Online media - blogging - is journalism. Blogging is journalism on a tight deadline, more akin to the writing created by wire services like the AP or Reuters than long-form writing found in magazines. As such, we are under a tight deadline to produce stories that are immediately topical. We also do not have the luxury of long lead times or lengthy interactions with sources.
Why would we contact you?
We are a news organization and we desire to cover news fairly with as little injected bias as possible. We also publish op-eds by our writers that comment - positively or negatively - on the current state of the blockchain industry. We want to see a vibrant blockchain scene bloom through the spread of truth and clarity. Therefore, we will contact you to ask you for both.
We will contact you if your company has made news, if you have expertise in a topic we are researching, or if we need to confirm a rumor regarding your business or the industry. It is our job to cover as much of this industry as possible and we receive most of our stories via tips others give us. We aim to confirm these tips in all cases.
How will we contact you?
The following is our protocol for outreach:
1. A public or private tweet via your public Twitter account.
2. An email to a single email we find for you online, including press@ and personal emails.
3. Outreach on your public Telegram in search of a mod who can connect us to you or your media relations person.
In each case we will identify ourselves as The Block reporters.
How long do I have to reply?
If we reach out to you via any media - email, Twitter, Facebook, Telegram, and the like - you will have at least one hour. To clarify, if a story requires comment from you or your organization we will contact you at least one hour before publishing but we aim to at least give you and your team a few days to prepare a response.
Unfortunately, the fast-moving nature of new media requires this sort of speed. It is also important for your organization to be ready to speak on important topics at any time. It is this sort of back and forth that is absolutely imperative in growing the industry past its current level of fawning “reportage” and enthusiast media.
We will be there for you if you are there for us.
How do I know it’s urgent?
Writers will note something is urgent in the subject line. If you do not respond before publication we will include the note “XX company did not respond before publication.”
How can I contact you?
You can email our writers or contact the team directly at [email protected].
Are my comments ever off the record?
No. There is no such thing in journalism as “off the record.” Any time you are talking to a working journalist you are on the record unless it is agreed at the time that you and that journalist are not speaking in a professional capacity.
However, in some rare cases you can request to be quoted on “deep background,” which allows for anonymity of the source (“A source close to the matter said:”). Note that we are working to bring clarity to this industry and we cannot offer anonymity at all times.
The following is not “off the record:”
- Social media posts of any kind.
- Statements in a press release or given publicly
- Recorded events where you appear and speak
- Direct messages via any channel
- Any email to any The Block journalist
Is social interaction with reporters on the record?

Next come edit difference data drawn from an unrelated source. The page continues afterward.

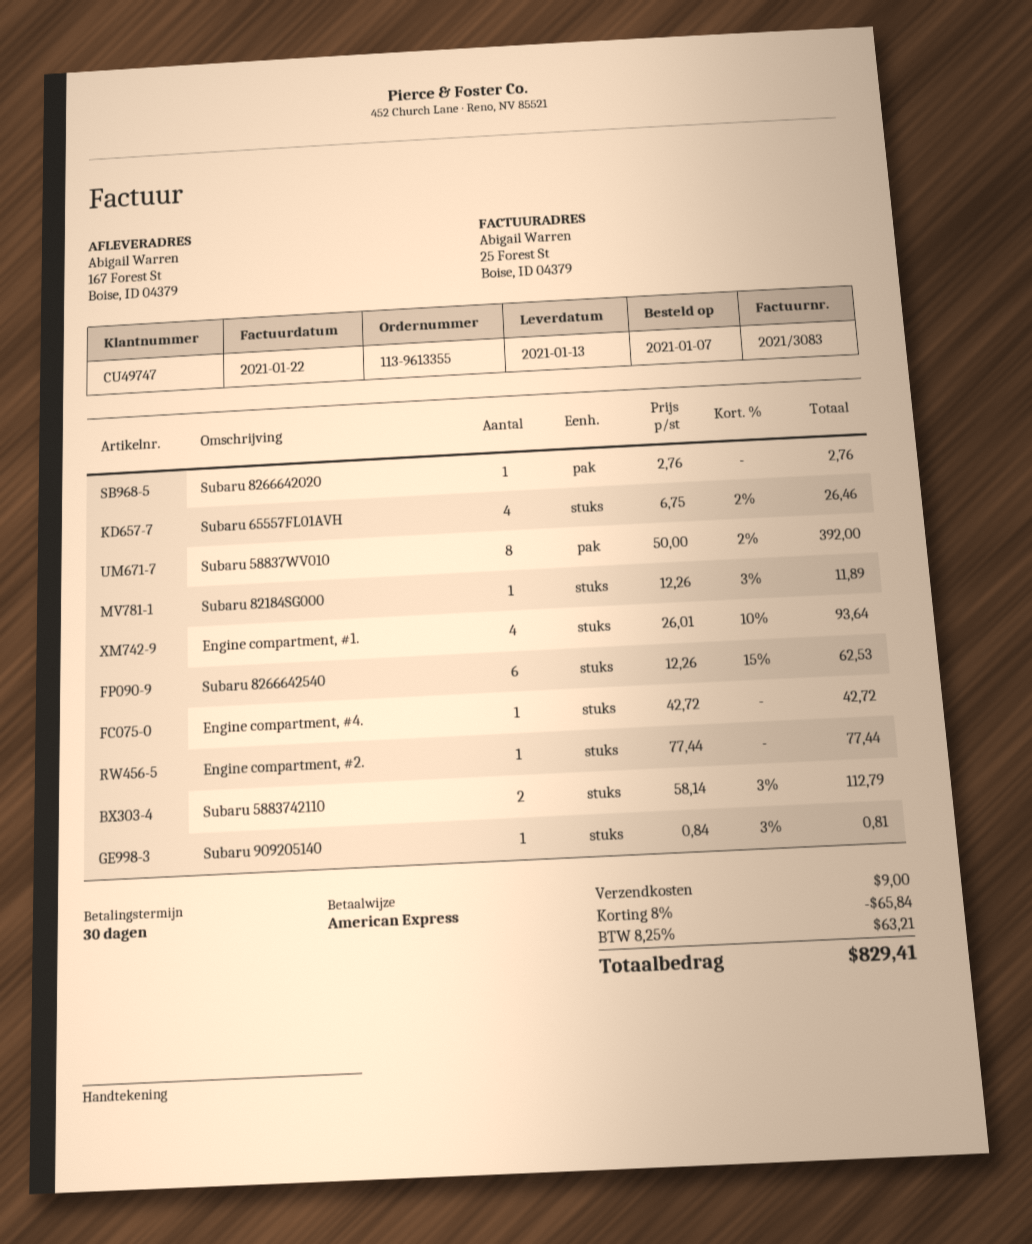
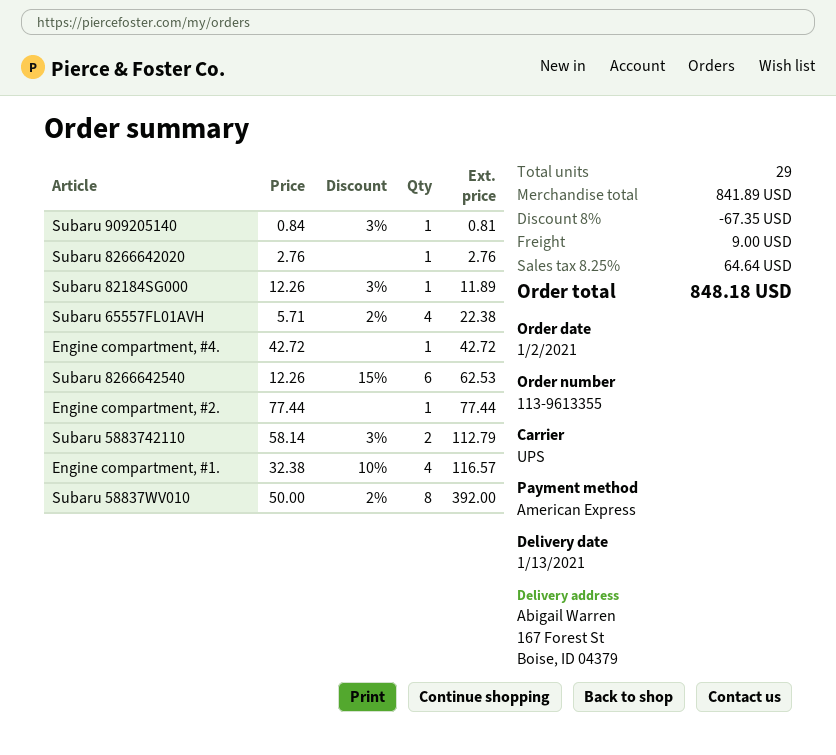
order date: 2021-01-07 -> 2021-01-02
Subaru 65557FL01AVH: 4 x 6.75 - 2% = 26.46 -> 4 x 5.71 - 2% = 22.38
Engine compartment, #1.: 4 x 26.01 - 10% = 93.64 -> 4 x 32.38 - 10% = 116.57
discount: 8% = 65.84 -> 8% = 67.35
tax: 8.25% = 63.21 -> 8.25% = 64.64
total: 829.41 -> 848.18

We know our reporters and editors are human and, as such, will interact with others in various situations. Anything they say to you in a professional capacity in person is on the record and anything they say to you in any capacity on social media is on the record. There is no such thing as a “private Twitter conversation,” even in direct messages. Therefore it cuts both ways - our reporters understand that their actions in person and online can be used for reportage or complaint.
Can I see articles before publication?
No. At points we will contact you with clarifications on quotes but you will never see an article before publication.
Do I have to talk to your journalists?
No, but it helps us both to have an open dialogue.